▶ _SUPPLIED INFORMATION_:
BEGIN

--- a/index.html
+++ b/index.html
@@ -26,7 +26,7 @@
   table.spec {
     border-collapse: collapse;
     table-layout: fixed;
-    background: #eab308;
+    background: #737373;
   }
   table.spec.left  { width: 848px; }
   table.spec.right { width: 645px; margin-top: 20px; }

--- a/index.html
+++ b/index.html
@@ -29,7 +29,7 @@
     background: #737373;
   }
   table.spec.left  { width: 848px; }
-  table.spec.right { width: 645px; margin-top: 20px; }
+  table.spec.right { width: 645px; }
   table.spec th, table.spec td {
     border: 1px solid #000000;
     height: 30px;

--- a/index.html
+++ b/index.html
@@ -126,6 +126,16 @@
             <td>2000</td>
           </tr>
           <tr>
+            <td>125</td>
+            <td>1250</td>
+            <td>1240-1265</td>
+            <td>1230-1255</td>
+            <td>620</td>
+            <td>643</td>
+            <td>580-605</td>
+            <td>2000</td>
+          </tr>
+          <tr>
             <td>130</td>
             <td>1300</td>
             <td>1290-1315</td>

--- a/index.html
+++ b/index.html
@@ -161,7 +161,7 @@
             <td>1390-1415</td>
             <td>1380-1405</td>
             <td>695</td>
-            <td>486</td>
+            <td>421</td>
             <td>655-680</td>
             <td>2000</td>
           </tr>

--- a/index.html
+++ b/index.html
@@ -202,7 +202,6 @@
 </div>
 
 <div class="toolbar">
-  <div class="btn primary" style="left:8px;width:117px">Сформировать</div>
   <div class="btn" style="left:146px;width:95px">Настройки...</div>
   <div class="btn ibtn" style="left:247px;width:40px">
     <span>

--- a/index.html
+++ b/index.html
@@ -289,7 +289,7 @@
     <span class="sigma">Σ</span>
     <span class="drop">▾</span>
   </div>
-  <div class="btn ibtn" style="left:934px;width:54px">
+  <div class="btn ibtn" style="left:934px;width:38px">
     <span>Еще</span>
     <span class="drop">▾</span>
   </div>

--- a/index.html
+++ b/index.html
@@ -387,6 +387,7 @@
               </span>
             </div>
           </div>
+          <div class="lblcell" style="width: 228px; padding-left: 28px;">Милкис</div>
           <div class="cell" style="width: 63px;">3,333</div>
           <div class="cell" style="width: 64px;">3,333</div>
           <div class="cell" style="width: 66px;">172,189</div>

END

Once you have read the listing above, set it down again without alteration.

▶ _ANSWER TO THE PROBLEM_:
--- a/index.html
+++ b/index.html
@@ -26,7 +26,7 @@
   table.spec {
     border-collapse: collapse;
     table-layout: fixed;
-    background: #eab308;
+    background: #737373;
   }
   table.spec.left  { width: 848px; }
   table.spec.right { width: 645px; margin-top: 20px; }

--- a/index.html
+++ b/index.html
@@ -29,7 +29,7 @@
     background: #737373;
   }
   table.spec.left  { width: 848px; }
-  table.spec.right { width: 645px; margin-top: 20px; }
+  table.spec.right { width: 645px; }
   table.spec th, table.spec td {
     border: 1px solid #000000;
     height: 30px;

--- a/index.html
+++ b/index.html
@@ -126,6 +126,16 @@
             <td>2000</td>
           </tr>
           <tr>
+            <td>125</td>
+            <td>1250</td>
+            <td>1240-1265</td>
+            <td>1230-1255</td>
+            <td>620</td>
+            <td>643</td>
+            <td>580-605</td>
+            <td>2000</td>
+          </tr>
+          <tr>
             <td>130</td>
             <td>1300</td>
             <td>1290-1315</td>

--- a/index.html
+++ b/index.html
@@ -161,7 +161,7 @@
             <td>1390-1415</td>
             <td>1380-1405</td>
             <td>695</td>
-            <td>486</td>
+            <td>421</td>
             <td>655-680</td>
             <td>2000</td>
           </tr>

--- a/index.html
+++ b/index.html
@@ -202,7 +202,6 @@
 </div>
 
 <div class="toolbar">
-  <div class="btn primary" style="left:8px;width:117px">Сформировать</div>
   <div class="btn" style="left:146px;width:95px">Настройки...</div>
   <div class="btn ibtn" style="left:247px;width:40px">
     <span>

--- a/index.html
+++ b/index.html
@@ -289,7 +289,7 @@
     <span class="sigma">Σ</span>
     <span class="drop">▾</span>
   </div>
-  <div class="btn ibtn" style="left:934px;width:54px">
+  <div class="btn ibtn" style="left:934px;width:38px">
     <span>Еще</span>
     <span class="drop">▾</span>
   </div>

--- a/index.html
+++ b/index.html
@@ -387,6 +387,7 @@
               </span>
             </div>
           </div>
+          <div class="lblcell" style="width: 228px; padding-left: 28px;">Милкис</div>
           <div class="cell" style="width: 63px;">3,333</div>
           <div class="cell" style="width: 64px;">3,333</div>
           <div class="cell" style="width: 66px;">172,189</div>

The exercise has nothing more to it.